* **Description of the task**:
Recreate the listing that follows line for line, without pictures.

* **Input for this task**:
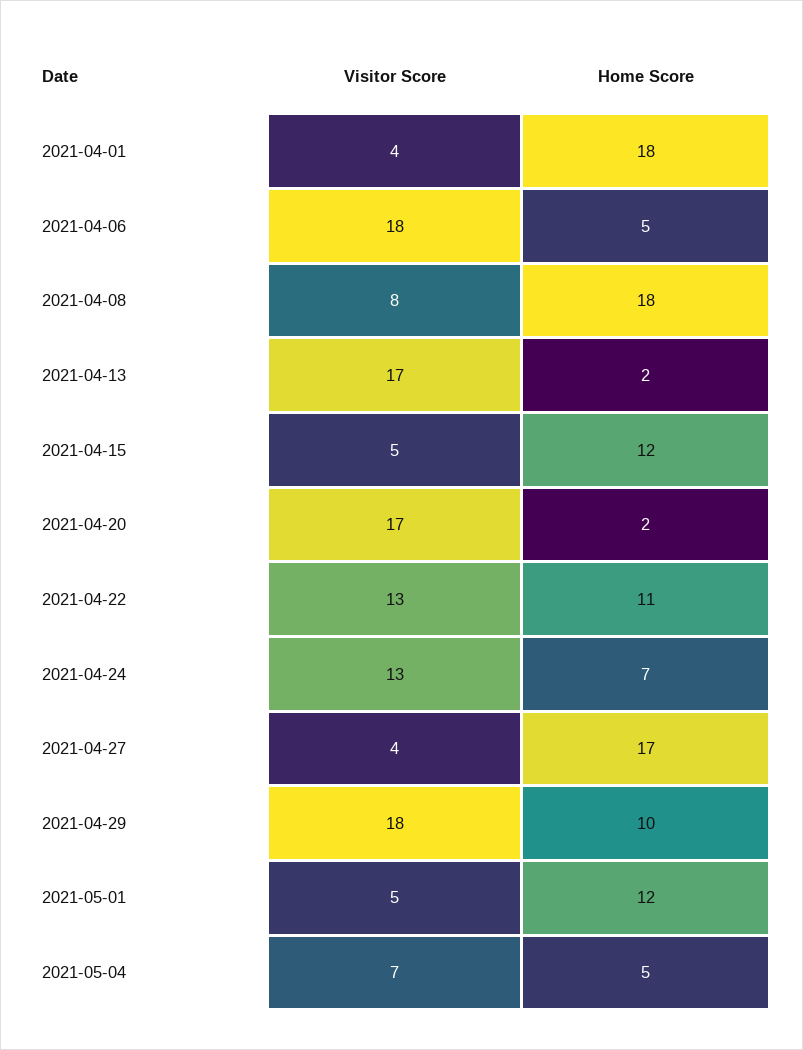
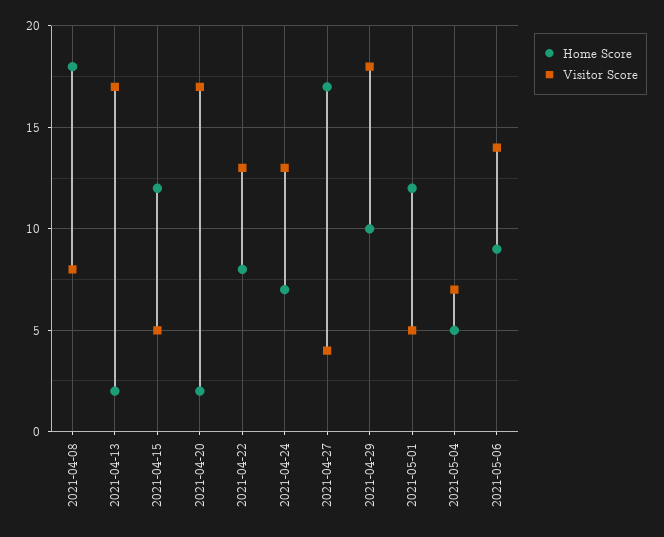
Visitor Score, 2021-04-01: 4 -> none
Home Score, 2021-04-01: 18 -> none
Visitor Score, 2021-04-06: 18 -> none
Home Score, 2021-04-06: 5 -> none
Home Score, 2021-04-22: 11 -> 8
Home Score, 2021-05-06: none -> 9
Visitor Score, 2021-05-06: none -> 14

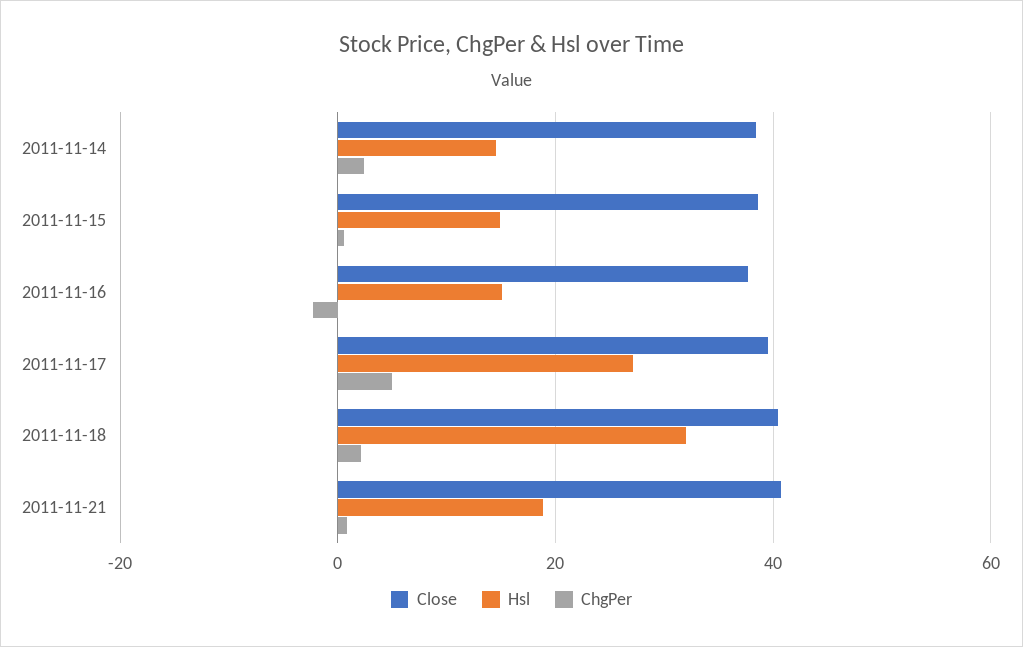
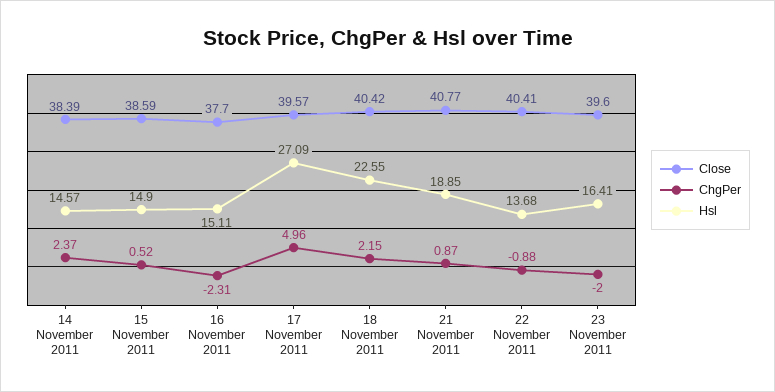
Hsl, 2011-11-18: 32 -> 22.55
Close, 22 November 2011: none -> 40.41
ChgPer, 22 November 2011: none -> -0.88
Hsl, 22 November 2011: none -> 13.68
Close, 23 November 2011: none -> 39.6
ChgPer, 23 November 2011: none -> -2
Hsl, 23 November 2011: none -> 16.41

* **Answer to the exercise**:
Visitor Score, 2021-04-01: 4 -> none
Home Score, 2021-04-01: 18 -> none
Visitor Score, 2021-04-06: 18 -> none
Home Score, 2021-04-06: 5 -> none
Home Score, 2021-04-22: 11 -> 8
Home Score, 2021-05-06: none -> 9
Visitor Score, 2021-05-06: none -> 14

Hsl, 2011-11-18: 32 -> 22.55
Close, 22 November 2011: none -> 40.41
ChgPer, 22 November 2011: none -> -0.88
Hsl, 22 November 2011: none -> 13.68
Close, 23 November 2011: none -> 39.6
ChgPer, 23 November 2011: none -> -2
Hsl, 23 November 2011: none -> 16.41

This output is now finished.